Солдат и Царь. Два тома в одной книге - страница 47



И то вспоминал, как, уже на подходах к Тюмени, уже Пышму проехали, и Пашка уже расчесывала свои густые, что хвост коня, серо-русые, прямо сизые, в цвет груди голубя, волосы, к прибытию готовилась, вещевой мешок уж собрала, и тут состав внезапно затормозил так резко и грубо, что люди попадали с полок, орали, кто-то осколками стакана грудь поранил, кто-то ногу сломал и тяжко охал, а кто стукнулся виском и лежал бездвижный – может, и отошел уже, – и Пашка тоже упала, гребень вывалился из ее руки и выкатился на проход, и бежали люди по проходу, кричали, наступили на гребень, раздавили. А Пашка стукнулась лбом, очень сильно, и сознание потеряла, и он держал ее на руках и бормотал: Пашка, ну что ты, Пашка, очнись, – и губы кусал, а потом добавил, в ухо ей выдохнул, в холодную раковинку уха под его дрожащими губами: Пашенька.

А она ничего не слыхала; лежала у него на руках, закатив белки.

И то помнил, как на одном из безымянных разъездов – стояли час, два, три, с места не трогались, все уж затомились, – кормила Пашка на снегу голубей, крошила им черствую горбушку, голуби все налетали и налетали, их прибывало богато, и откуда только они падали, с каких запредельных небес, какие тучи щедро высыпали их из черных мешков, – уголодались птицы, поди, как и люди, – а Пашка все колупала пальцами твердую ржаную горбушку, подбрасывала хлеб в воздух, и голуби ловили клювами крохи на лету, а Мишка смотрел на это все из затянутого сажей окна, и сквозь сажу Пашка казалась ему суровым мрачным ангелом в потертой шинели, что угощает чудной пищей маленьких, нежно-сизых шестикрылых серафимов.

Вот именно тогда, глядя на нее в это закопченное вагонное окно, он и подумал – вернее, это за него кто-то сильный, громадный и страшный подумал: «Да она же моя, моя. А я – ее».


* * *


Пашка, если не в карауле стояла, часто сидела у окна комнаты, где жили стрелки. Она-то сама ночевала в другой каморке – ей, как бабе, чтобы не смущать других бойцов, Тобольский Совет выделил в Доме Свободы жалкую крохотную комнатенку, тесную, как собачья будка; но кровать там с трудом поместилась. В этой комнатенке они и обнимались – и Лямин смертельно боялся, что Пашка под ним заорет недуром, такое бывало, когда чересчур грозно опьянялись они, сцепившиеся, друг другом.

Никогда при свиданьях не раздевались – Михаил уж и забыл, что такое голая совсем, в постели, баба; обхватывая Пашку, подсовывая ладони ей под спину, жадно чуял животом то выгиб, то ямину, то плоскую и жесткую плиту ее живота.

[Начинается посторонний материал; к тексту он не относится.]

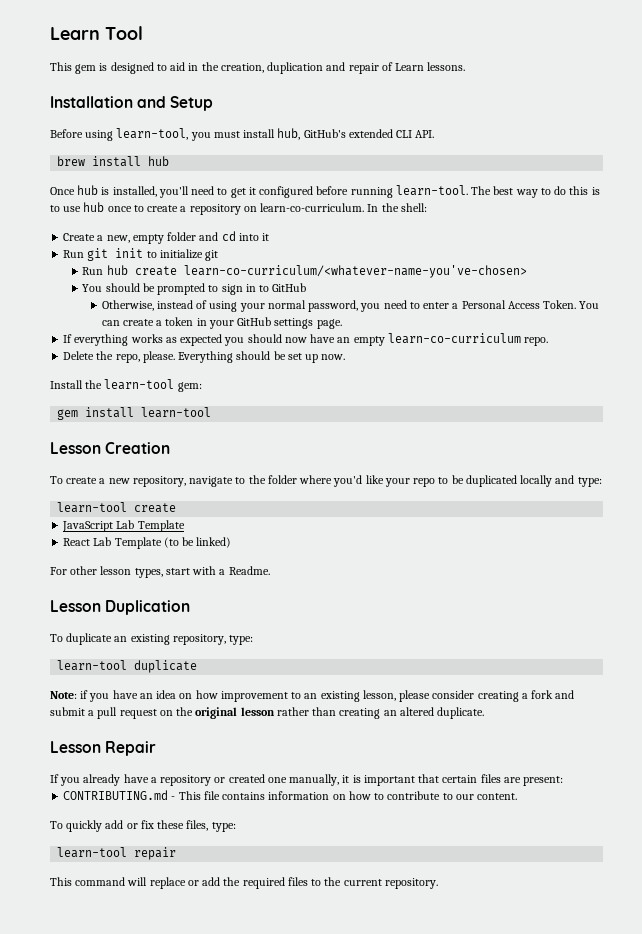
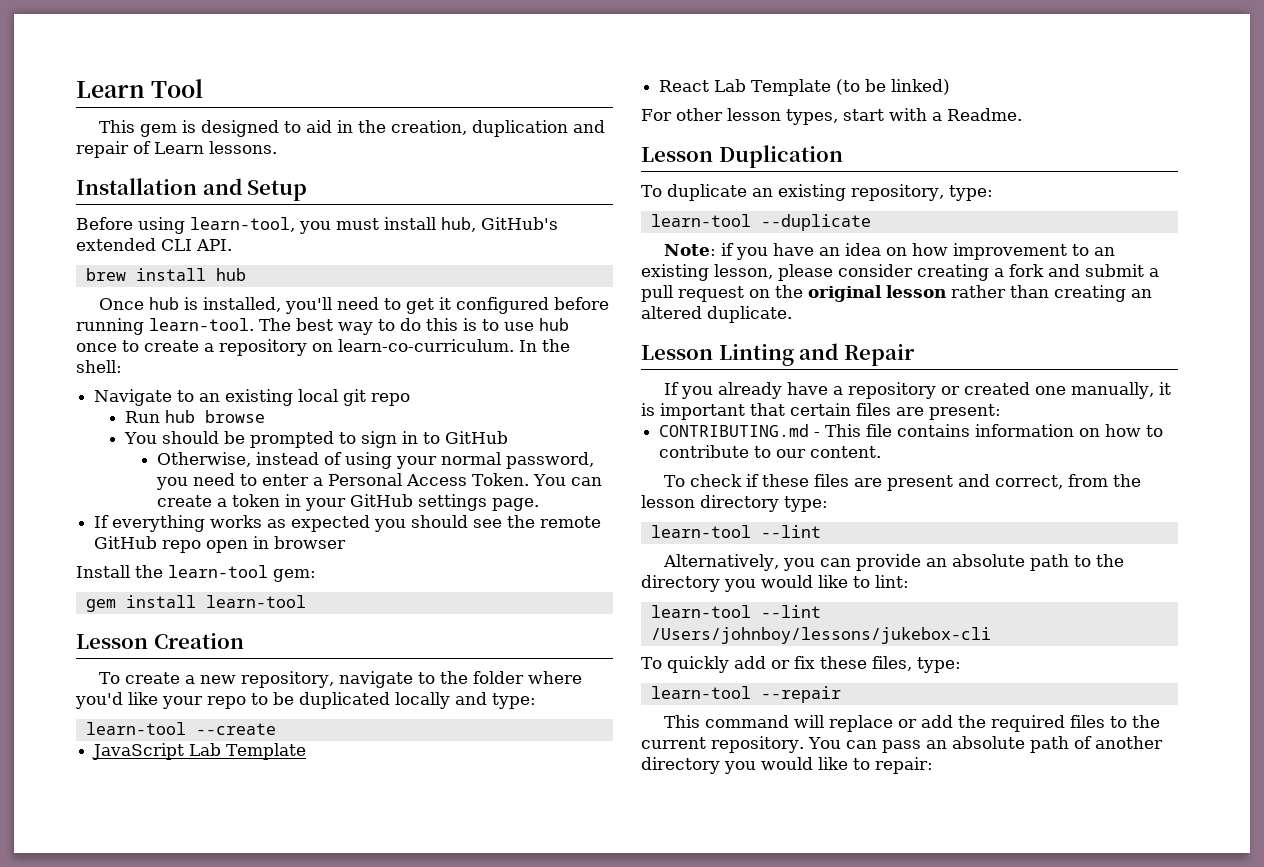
[63,231,270,244] [63,248,219,261] Create a new, empty folder and cd into it // Run git init to initialize git -> [94,389,411,406] Navigate to an existing local git repo
[134,265,527,278] create learn-co-curriculum/<whatever-name-you've-chosen> -> [205,410,266,423] browse
[284,333,549,346] [63,351,346,363] now have an empty learn-co-curriculum repo. // Delete the repo, please. Everything should be set up now. -> [473,515,602,528] [94,536,347,553] see the remote GitHub repo open in browser
[134,503,177,513] create -> [195,723,276,735] --create
[134,660,198,673] duplicate -> [760,214,871,231] --duplicate
(101, 747) none -> [718,343,839,366] Linting and
(518, 796) none -> [664,474,1142,491] [641,495,828,512] [650,525,821,538] [663,554,1125,571] [641,575,909,592] [650,605,821,618] [650,627,991,644] // To check if these files are present and correct, from the lesson directory type: // learn-tool --lint // Alternatively, you can provide an absolute path to the directory you would like to lint: // learn-tool --lint /Users/johnboy/lessons/jukebox-cli
[134,847,177,860] repair -> [760,686,841,703] --repair
(438, 883) none -> [807,736,1163,753] [641,757,933,774] You can pass an absolute path of another directory you would like to repair:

Животами любились. Голую Пашкину грудь и то видал редко – раз в месяц, когда на задах, в зимнем сарае, где хранили дрова, разрывал у нее на груди гимнастерку и приникал ртом к белой, в синих жилках, коже цвета свежего снега. А Пашка потом, рьяно матерясь, собирала на земле сараюшки оторванные пуговицы, поднималась в дом и сидела, роняя в гимнастерку горячее лицо, и, смеясь и ругаясь, их пришивала к гимнастерке суровой нитью. Сапожная толстая игла мощной костью тайменя блестела в ее жестких и сильных пальцах.

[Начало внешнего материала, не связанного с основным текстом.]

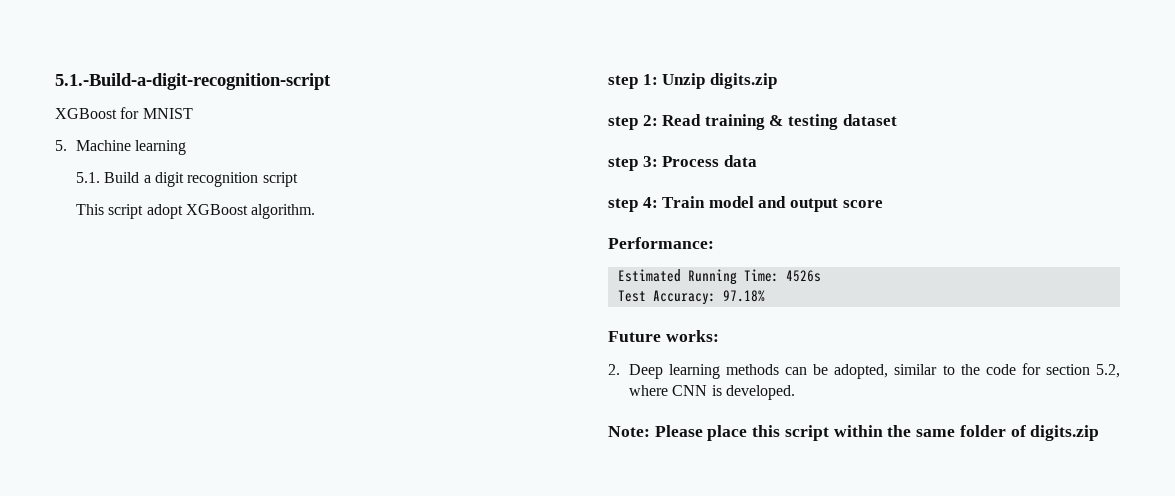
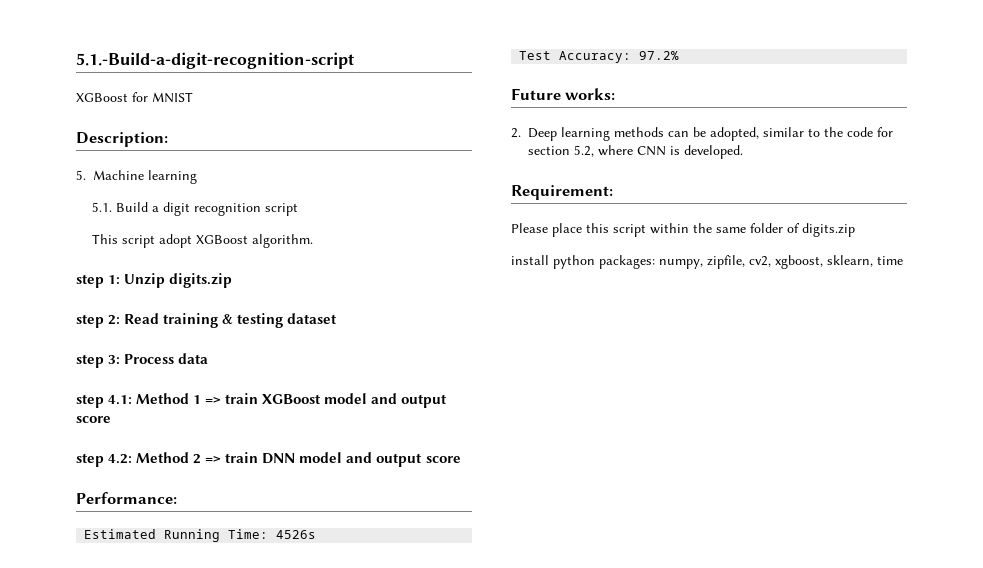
(193, 113) none -> [76,132,168,147] // Description:
[642,196,706,208] 4: Train -> [108,393,448,408] [76,416,111,423] [76,452,296,467] 4.1: Method 1 => train XGBoost model and output score // step 4.2: Method 2 => train DNN
[722,290,765,302] 97.18% -> [639,51,680,60] 97.2%
[608,426,650,437] Note: -> [511,185,613,200] Requirement: //
(1100, 433) none -> [511,255,903,269] // install python packages: numpy, zipfile, cv2, xgboost, sklearn, time

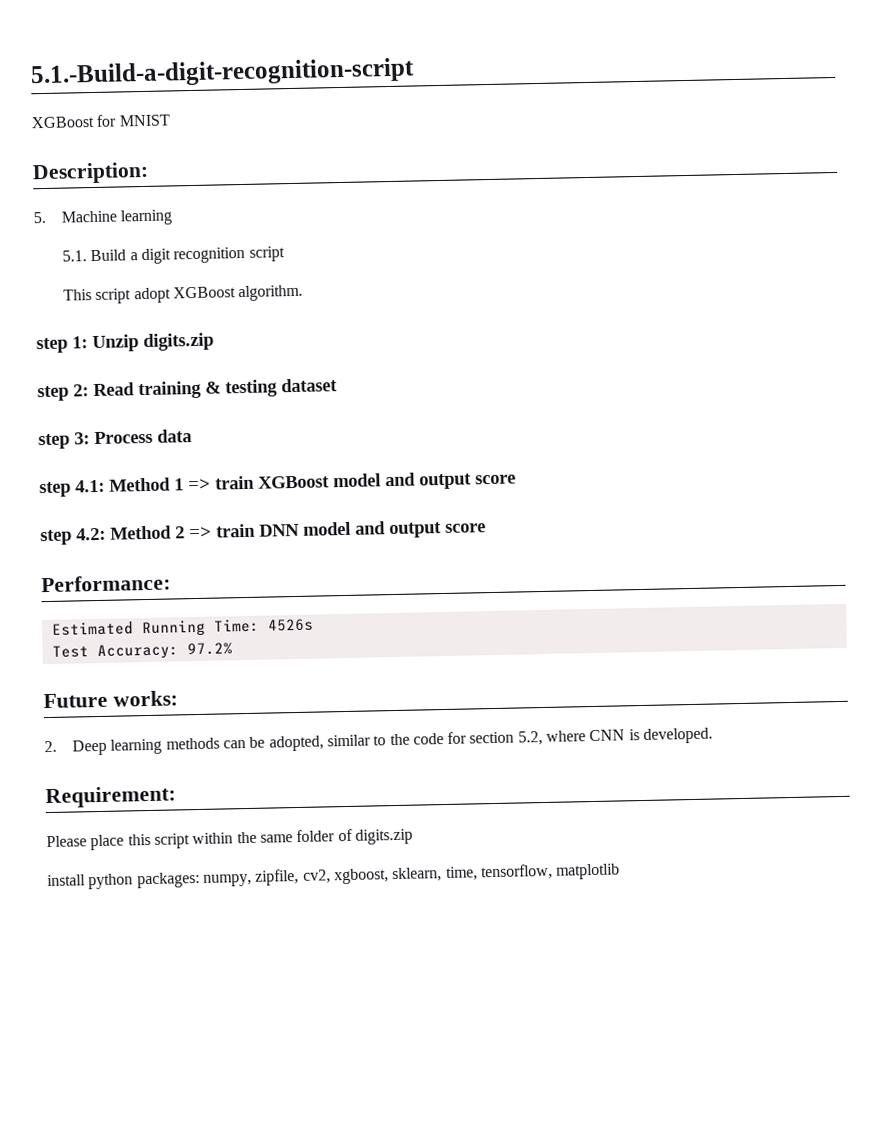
[877,256,903,265] time -> [445,863,621,882] time, tensorflow, matplotlib

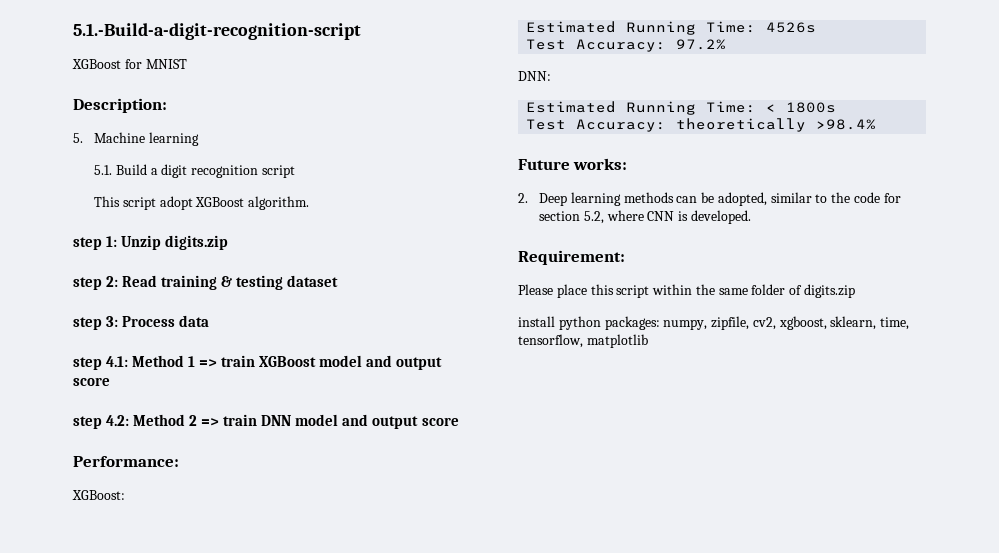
(171, 583) none -> [72,490,125,500] // XGBoost:
(233, 649) none -> [518,71,551,81] [526,101,837,115] [526,118,877,132] // DNN: // Estimated Running Time: < 1800s // Test Accuracy: theoretically >98.4%

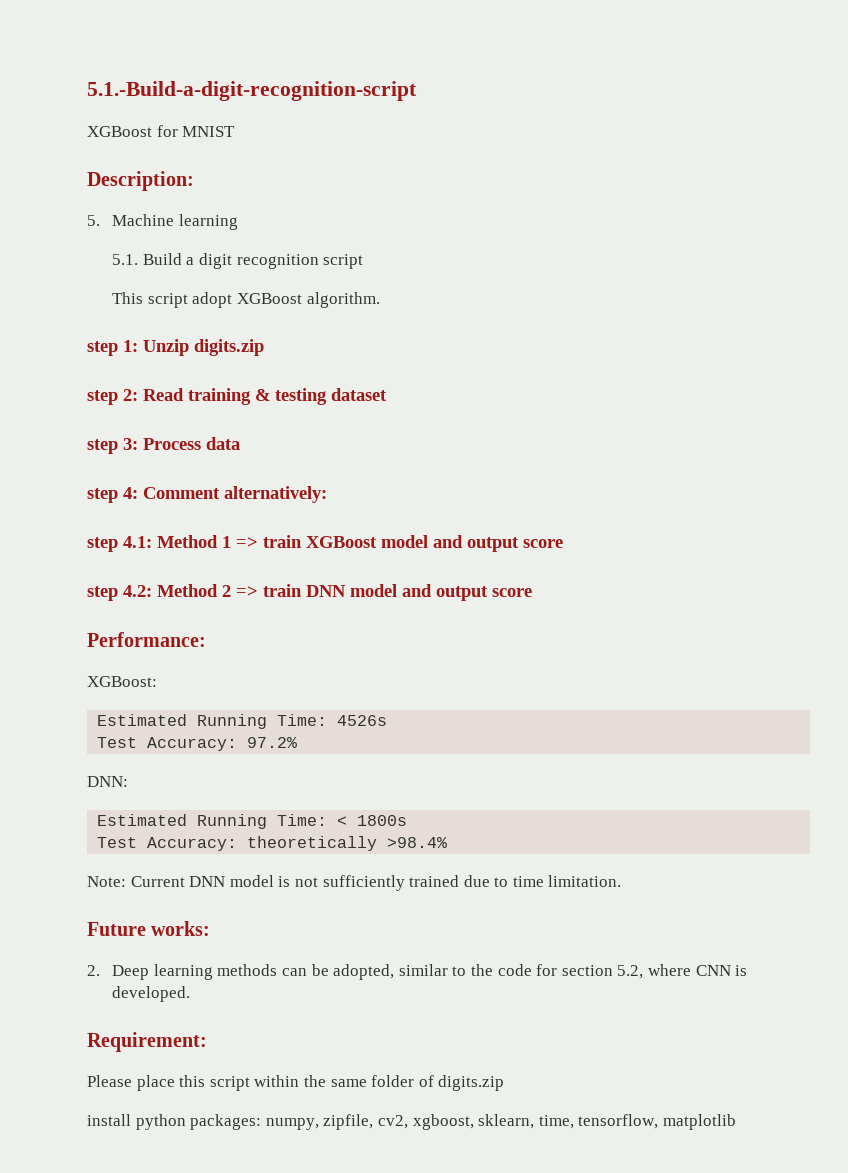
(210, 321) none -> [87,486,327,503] // step 4: Comment alternatively:
(877, 124) none -> [87,875,622,891] // Note: Current DNN model is not sufficiently trained due to time limitation.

И, когда свободный час выдавался, Пашка заходила в комнату к стрелкам и садилась у окна.

И так сидела.

Ей все равно было – толчется тут народ, нет ли; не обращала вниманья на курево, на матюги, на размотанные вонючие портянки на спинках стульев; на то, что, завидев ее, стрелки весело кричали: а, вот она, наша мамаша! пришла! явилось ясно солнышко! ну садись к нам поближе, а в карточки шуранемся ай нет?!.. – на эти крики она не отвечала, молчала, придвигала стул ближе к окну – и, как несчастная дикая кошка, отловленная охотником и принесенная в дом, к теплой печи и вкусной миске, в теплую и навечную тюрьму, тоскливо, долго глядела в лиловеющее небо, на похоронную белизну снегов, на серые доски заплота и голые обледенелые ветки, стучащие на ветру друг об дружку.